---------- Entries shown

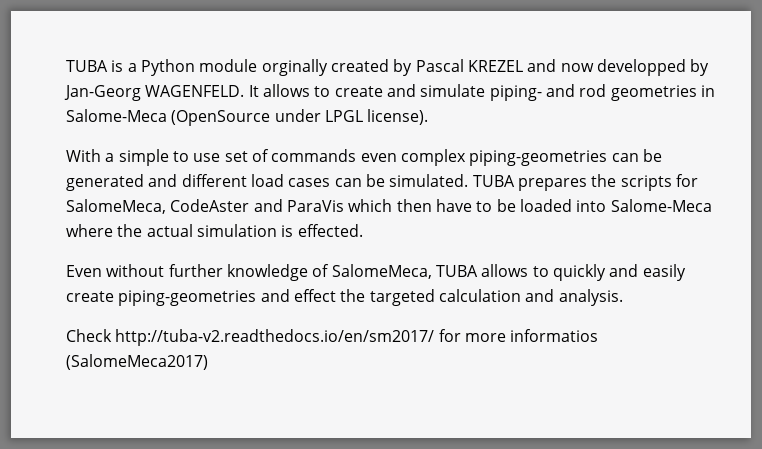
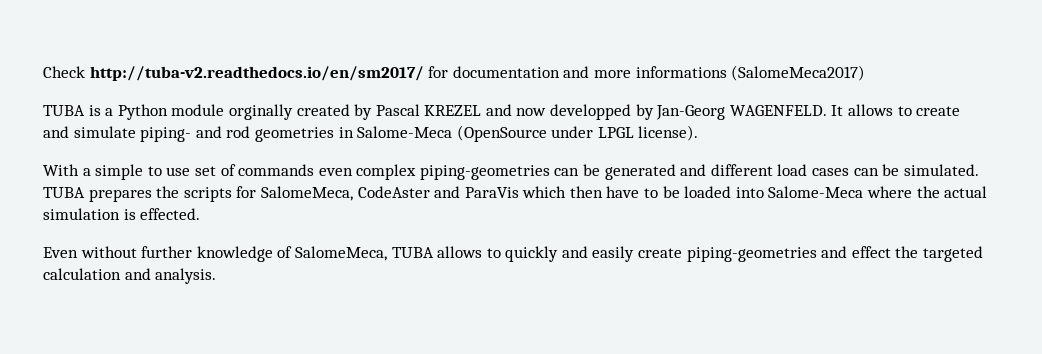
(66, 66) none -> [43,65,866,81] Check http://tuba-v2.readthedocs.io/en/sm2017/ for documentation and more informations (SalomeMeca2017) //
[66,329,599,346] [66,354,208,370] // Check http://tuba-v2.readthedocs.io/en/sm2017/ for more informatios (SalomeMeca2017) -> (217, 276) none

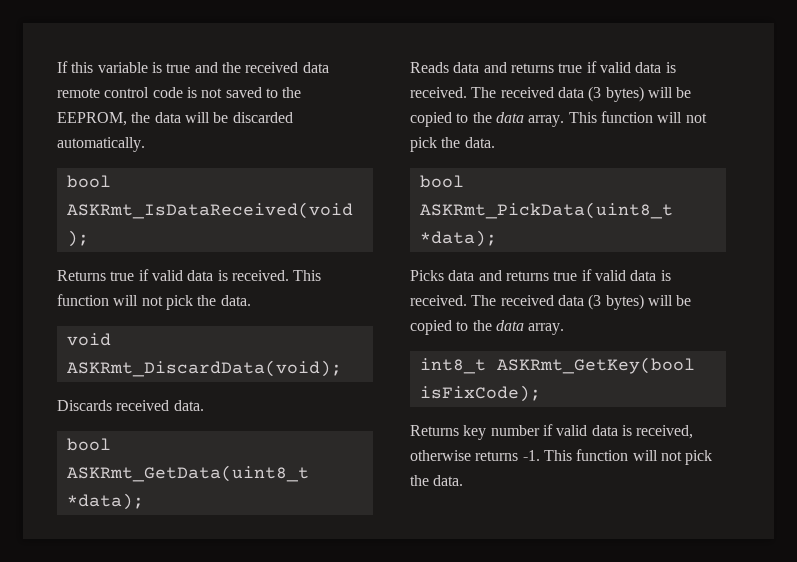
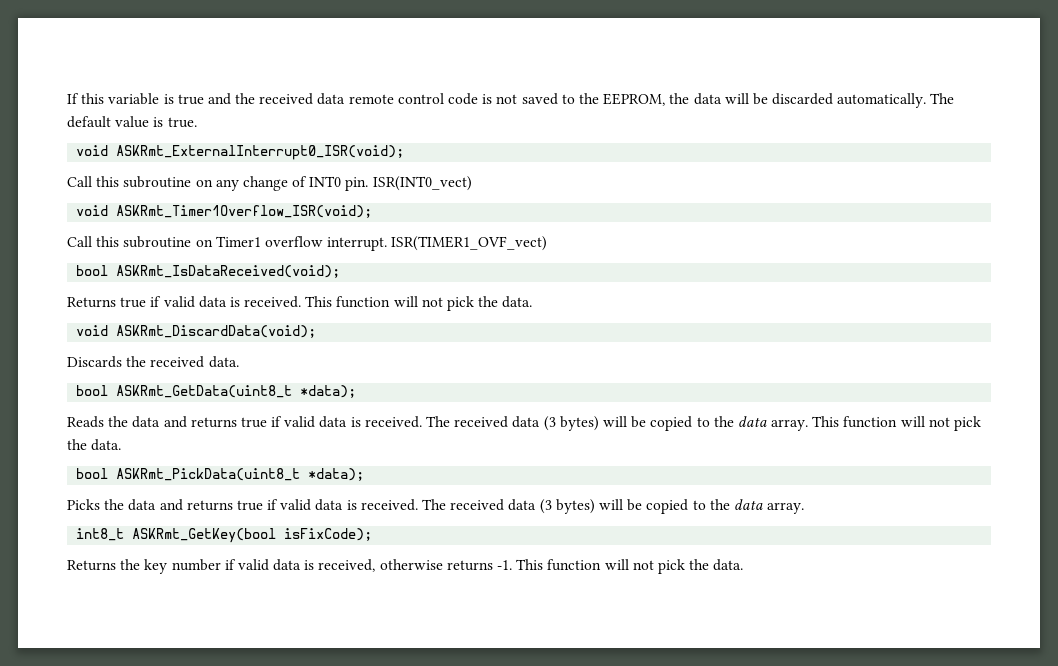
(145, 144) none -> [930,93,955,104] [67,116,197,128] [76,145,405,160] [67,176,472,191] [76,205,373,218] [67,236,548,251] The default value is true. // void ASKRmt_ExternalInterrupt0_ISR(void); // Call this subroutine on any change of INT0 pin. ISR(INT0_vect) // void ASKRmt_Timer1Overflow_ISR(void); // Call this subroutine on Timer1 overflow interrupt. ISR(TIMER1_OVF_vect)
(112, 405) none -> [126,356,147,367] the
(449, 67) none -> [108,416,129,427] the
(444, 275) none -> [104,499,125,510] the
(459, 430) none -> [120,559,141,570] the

--------------------

**Exercise aim:**
Repeat the records above verbatim, dropping the pictures.

**Problem solution:**
(66, 66) none -> [43,65,866,81] Check http://tuba-v2.readthedocs.io/en/sm2017/ for documentation and more informations (SalomeMeca2017) //
[66,329,599,346] [66,354,208,370] // Check http://tuba-v2.readthedocs.io/en/sm2017/ for more informatios (SalomeMeca2017) -> (217, 276) none

(145, 144) none -> [930,93,955,104] [67,116,197,128] [76,145,405,160] [67,176,472,191] [76,205,373,218] [67,236,548,251] The default value is true. // void ASKRmt_ExternalInterrupt0_ISR(void); // Call this subroutine on any change of INT0 pin. ISR(INT0_vect) // void ASKRmt_Timer1Overflow_ISR(void); // Call this subroutine on Timer1 overflow interrupt. ISR(TIMER1_OVF_vect)
(112, 405) none -> [126,356,147,367] the
(449, 67) none -> [108,416,129,427] the
(444, 275) none -> [104,499,125,510] the
(459, 430) none -> [120,559,141,570] the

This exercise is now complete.